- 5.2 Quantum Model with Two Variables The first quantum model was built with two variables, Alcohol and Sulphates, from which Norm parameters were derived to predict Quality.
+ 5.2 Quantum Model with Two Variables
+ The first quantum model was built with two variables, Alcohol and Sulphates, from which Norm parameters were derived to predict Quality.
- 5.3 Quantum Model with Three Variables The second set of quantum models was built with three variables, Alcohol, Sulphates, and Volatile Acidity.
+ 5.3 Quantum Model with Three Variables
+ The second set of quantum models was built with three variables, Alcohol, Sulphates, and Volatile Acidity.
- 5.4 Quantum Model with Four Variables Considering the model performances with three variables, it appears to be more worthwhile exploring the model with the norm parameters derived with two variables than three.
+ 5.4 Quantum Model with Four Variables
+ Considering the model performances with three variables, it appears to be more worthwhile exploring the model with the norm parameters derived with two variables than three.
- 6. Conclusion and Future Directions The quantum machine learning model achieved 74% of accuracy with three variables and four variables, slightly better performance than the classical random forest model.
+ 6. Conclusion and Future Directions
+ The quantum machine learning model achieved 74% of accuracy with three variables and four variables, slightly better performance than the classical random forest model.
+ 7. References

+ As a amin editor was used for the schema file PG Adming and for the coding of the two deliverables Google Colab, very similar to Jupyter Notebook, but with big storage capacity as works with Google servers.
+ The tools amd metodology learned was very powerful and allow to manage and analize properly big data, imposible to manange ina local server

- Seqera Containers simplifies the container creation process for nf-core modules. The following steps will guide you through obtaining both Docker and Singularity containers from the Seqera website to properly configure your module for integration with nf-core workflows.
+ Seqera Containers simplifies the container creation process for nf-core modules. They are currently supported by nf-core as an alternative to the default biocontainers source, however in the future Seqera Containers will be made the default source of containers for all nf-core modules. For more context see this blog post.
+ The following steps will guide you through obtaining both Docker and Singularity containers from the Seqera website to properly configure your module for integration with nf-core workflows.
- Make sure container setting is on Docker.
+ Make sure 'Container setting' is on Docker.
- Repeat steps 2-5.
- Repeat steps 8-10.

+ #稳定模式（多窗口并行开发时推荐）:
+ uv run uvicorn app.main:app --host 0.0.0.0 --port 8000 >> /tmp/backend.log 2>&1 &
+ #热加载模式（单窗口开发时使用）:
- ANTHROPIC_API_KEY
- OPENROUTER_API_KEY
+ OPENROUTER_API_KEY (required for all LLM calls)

++++

Line by line, repeat the listing exactly as written.

- 5.2 Quantum Model with Two Variables The first quantum model was built with two variables, Alcohol and Sulphates, from which Norm parameters were derived to predict Quality.
+ 5.2 Quantum Model with Two Variables
+ The first quantum model was built with two variables, Alcohol and Sulphates, from which Norm parameters were derived to predict Quality.
- 5.3 Quantum Model with Three Variables The second set of quantum models was built with three variables, Alcohol, Sulphates, and Volatile Acidity.
+ 5.3 Quantum Model with Three Variables
+ The second set of quantum models was built with three variables, Alcohol, Sulphates, and Volatile Acidity.
- 5.4 Quantum Model with Four Variables Considering the model performances with three variables, it appears to be more worthwhile exploring the model with the norm parameters derived with two variables than three.
+ 5.4 Quantum Model with Four Variables
+ Considering the model performances with three variables, it appears to be more worthwhile exploring the model with the norm parameters derived with two variables than three.
- 6. Conclusion and Future Directions The quantum machine learning model achieved 74% of accuracy with three variables and four variables, slightly better performance than the classical random forest model.
+ 6. Conclusion and Future Directions
+ The quantum machine learning model achieved 74% of accuracy with three variables and four variables, slightly better performance than the classical random forest model.
+ 7. References

+ As a amin editor was used for the schema file PG Adming and for the coding of the two deliverables Google Colab, very similar to Jupyter Notebook, but with big storage capacity as works with Google servers.
+ The tools amd metodology learned was very powerful and allow to manage and analize properly big data, imposible to manange ina local server

- Seqera Containers simplifies the container creation process for nf-core modules. The following steps will guide you through obtaining both Docker and Singularity containers from the Seqera website to properly configure your module for integration with nf-core workflows.
+ Seqera Containers simplifies the container creation process for nf-core modules. They are currently supported by nf-core as an alternative to the default biocontainers source, however in the future Seqera Containers will be made the default source of containers for all nf-core modules. For more context see this blog post.
+ The following steps will guide you through obtaining both Docker and Singularity containers from the Seqera website to properly configure your module for integration with nf-core workflows.
- Make sure container setting is on Docker.
+ Make sure 'Container setting' is on Docker.
- Repeat steps 2-5.
- Repeat steps 8-10.

+ #稳定模式（多窗口并行开发时推荐）:
+ uv run uvicorn app.main:app --host 0.0.0.0 --port 8000 >> /tmp/backend.log 2>&1 &
+ #热加载模式（单窗口开发时使用）:
- ANTHROPIC_API_KEY
- OPENROUTER_API_KEY
+ OPENROUTER_API_KEY (required for all LLM calls)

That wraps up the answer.